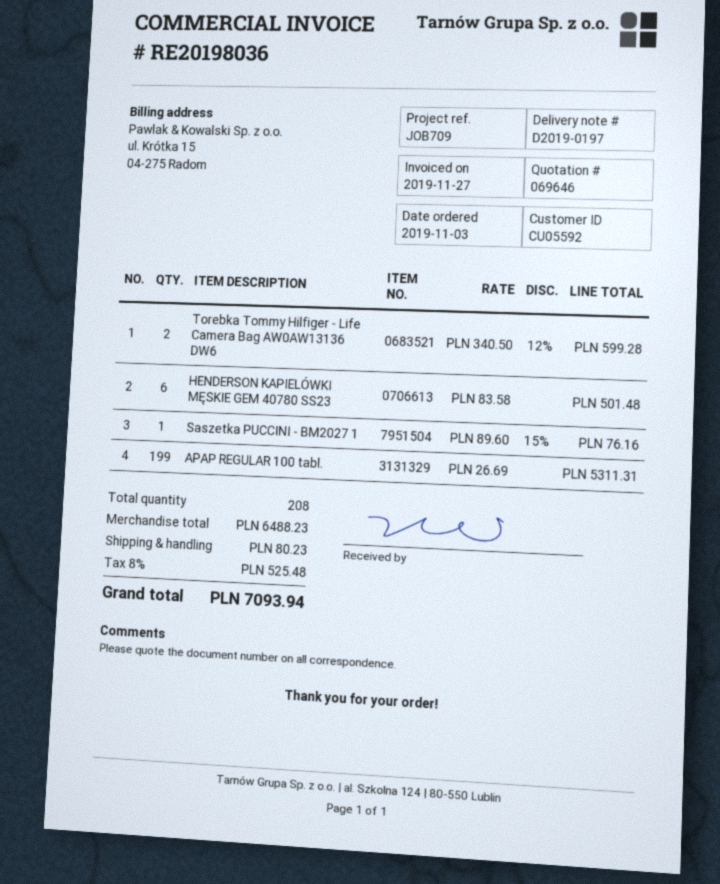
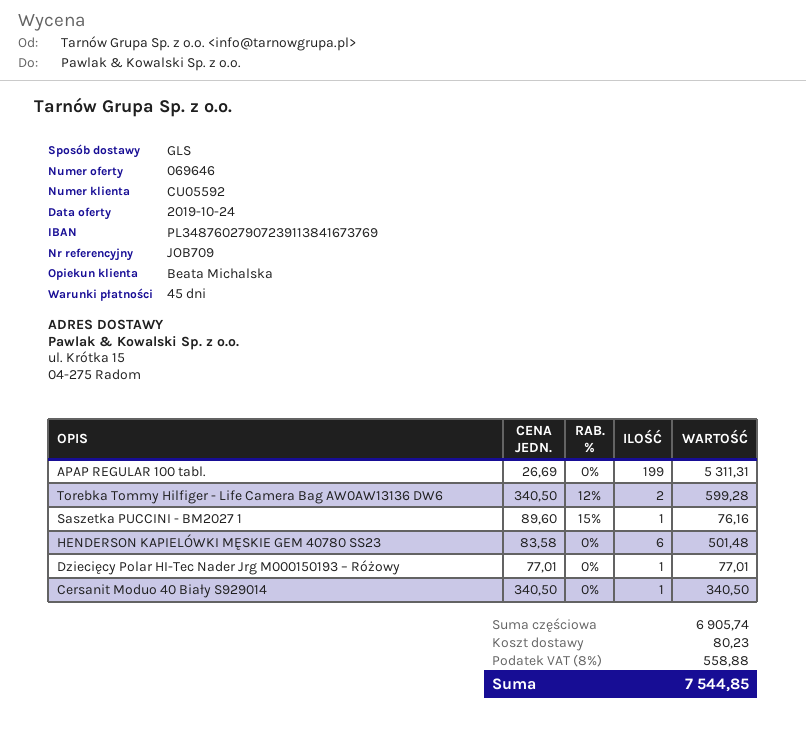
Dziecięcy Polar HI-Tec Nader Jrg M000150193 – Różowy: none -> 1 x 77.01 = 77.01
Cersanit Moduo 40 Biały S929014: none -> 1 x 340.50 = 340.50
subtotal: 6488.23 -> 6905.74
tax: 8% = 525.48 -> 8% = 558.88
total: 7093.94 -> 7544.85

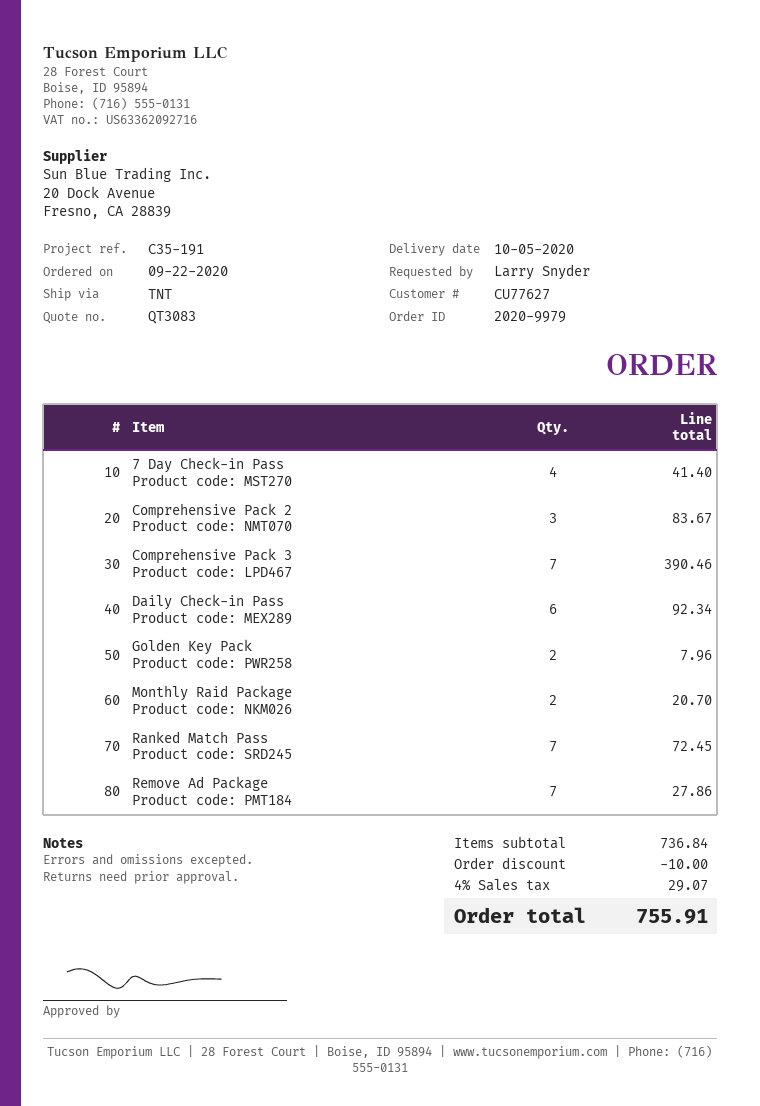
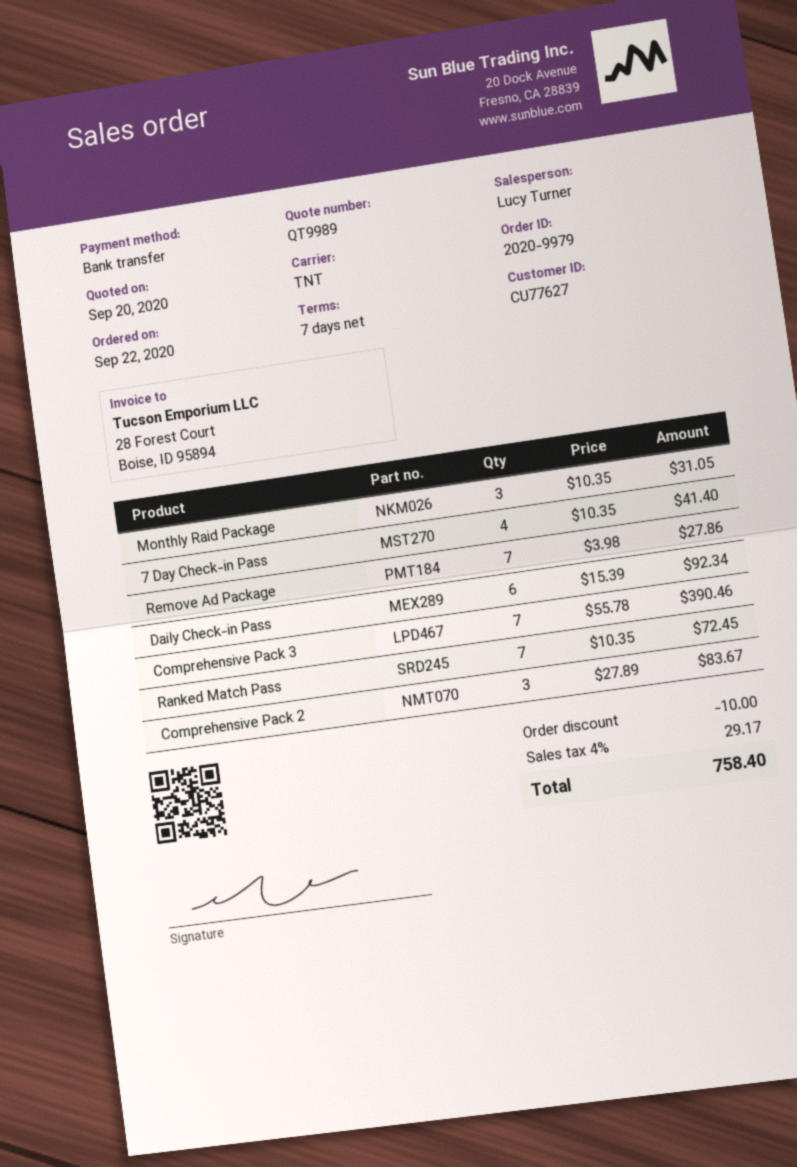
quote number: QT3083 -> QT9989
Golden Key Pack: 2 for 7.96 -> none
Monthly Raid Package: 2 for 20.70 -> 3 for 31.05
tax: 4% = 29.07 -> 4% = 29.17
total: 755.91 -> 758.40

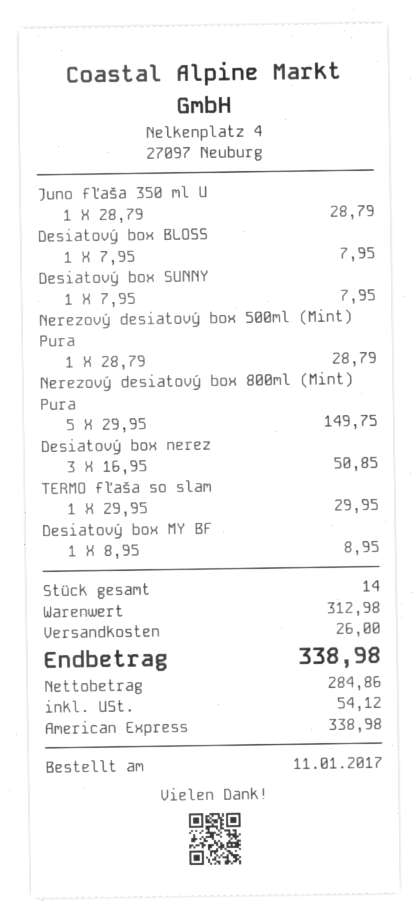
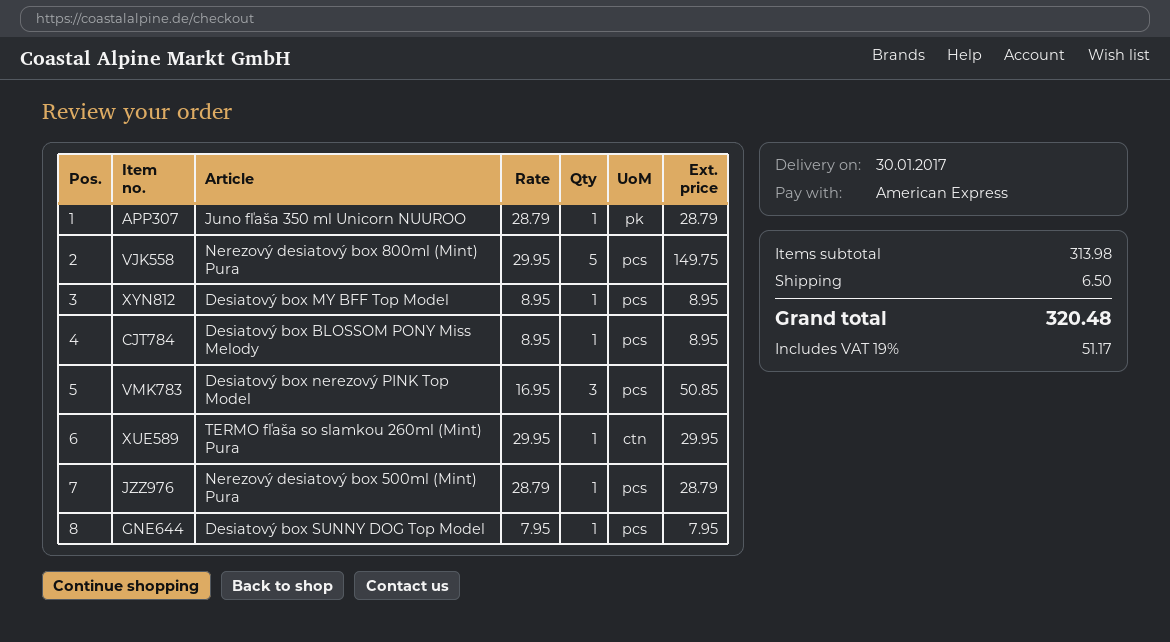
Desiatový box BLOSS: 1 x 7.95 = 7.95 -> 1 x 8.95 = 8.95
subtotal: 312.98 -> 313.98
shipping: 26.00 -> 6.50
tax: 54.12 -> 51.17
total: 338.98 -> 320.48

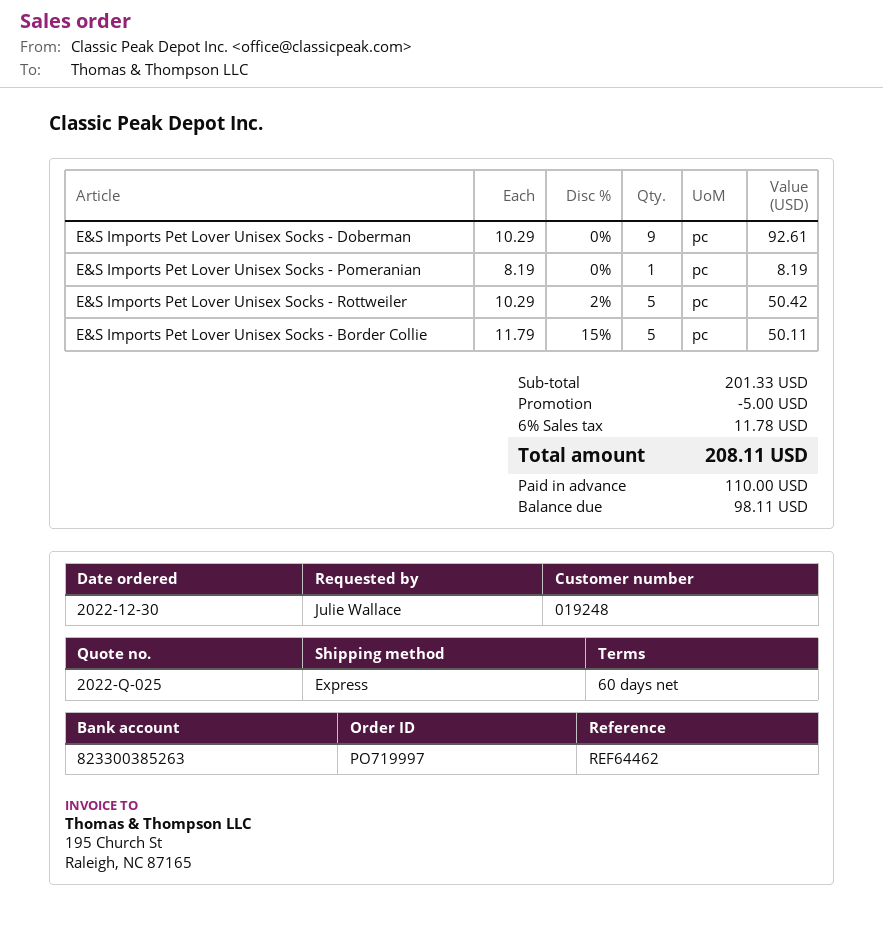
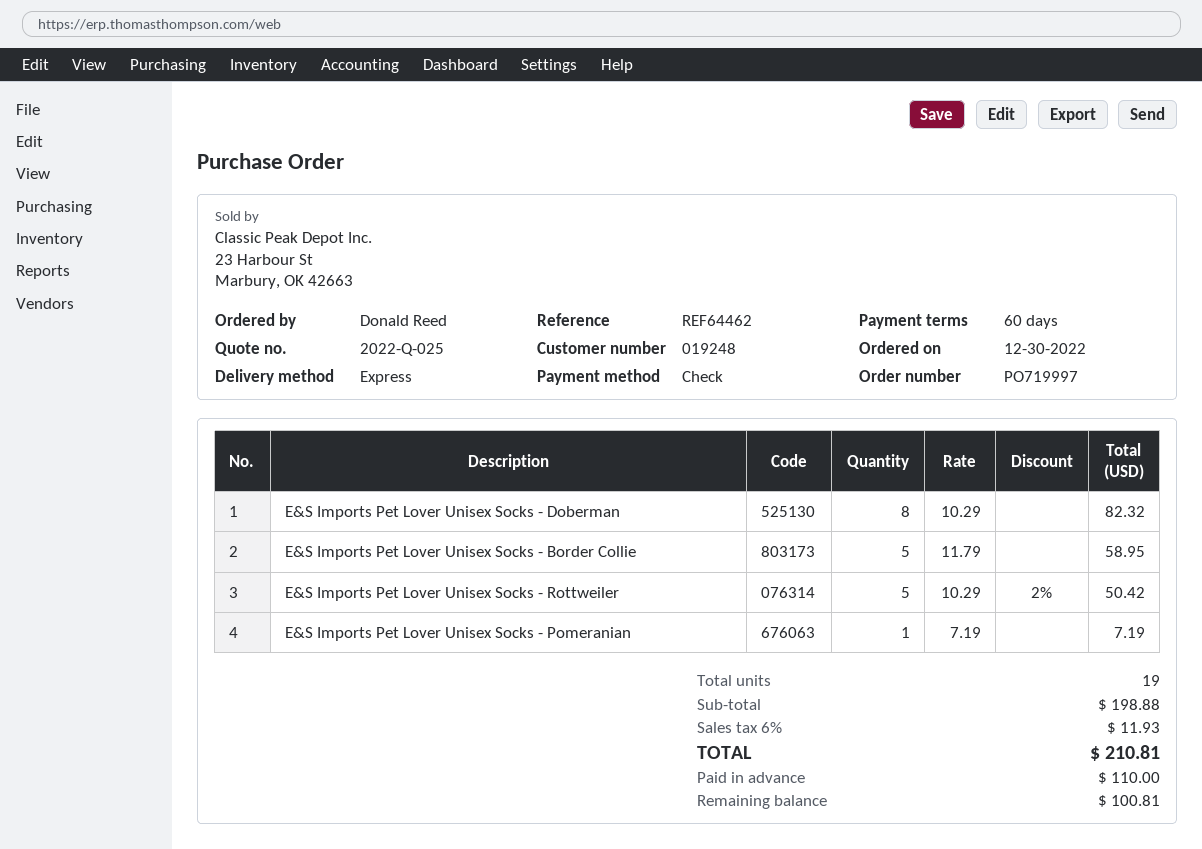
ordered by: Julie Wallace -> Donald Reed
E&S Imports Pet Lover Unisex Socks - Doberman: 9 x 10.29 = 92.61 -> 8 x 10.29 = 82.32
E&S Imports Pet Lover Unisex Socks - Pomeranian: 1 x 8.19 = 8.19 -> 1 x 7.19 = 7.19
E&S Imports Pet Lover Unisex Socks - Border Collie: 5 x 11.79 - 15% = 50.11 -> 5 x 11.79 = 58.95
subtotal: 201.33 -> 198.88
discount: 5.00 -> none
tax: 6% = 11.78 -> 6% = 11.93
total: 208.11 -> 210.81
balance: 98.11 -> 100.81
**********
# Task requirements
Please write out all the entries above again exactly as they appear, skipping any images.

# Solution for this exercise
Dziecięcy Polar HI-Tec Nader Jrg M000150193 – Różowy: none -> 1 x 77.01 = 77.01
Cersanit Moduo 40 Biały S929014: none -> 1 x 340.50 = 340.50
subtotal: 6488.23 -> 6905.74
tax: 8% = 525.48 -> 8% = 558.88
total: 7093.94 -> 7544.85

quote number: QT3083 -> QT9989
Golden Key Pack: 2 for 7.96 -> none
Monthly Raid Package: 2 for 20.70 -> 3 for 31.05
tax: 4% = 29.07 -> 4% = 29.17
total: 755.91 -> 758.40

Desiatový box BLOSS: 1 x 7.95 = 7.95 -> 1 x 8.95 = 8.95
subtotal: 312.98 -> 313.98
shipping: 26.00 -> 6.50
tax: 54.12 -> 51.17
total: 338.98 -> 320.48

ordered by: Julie Wallace -> Donald Reed
E&S Imports Pet Lover Unisex Socks - Doberman: 9 x 10.29 = 92.61 -> 8 x 10.29 = 82.32
E&S Imports Pet Lover Unisex Socks - Pomeranian: 1 x 8.19 = 8.19 -> 1 x 7.19 = 7.19
E&S Imports Pet Lover Unisex Socks - Border Collie: 5 x 11.79 - 15% = 50.11 -> 5 x 11.79 = 58.95
subtotal: 201.33 -> 198.88
discount: 5.00 -> none
tax: 6% = 11.78 -> 6% = 11.93
total: 208.11 -> 210.81
balance: 98.11 -> 100.81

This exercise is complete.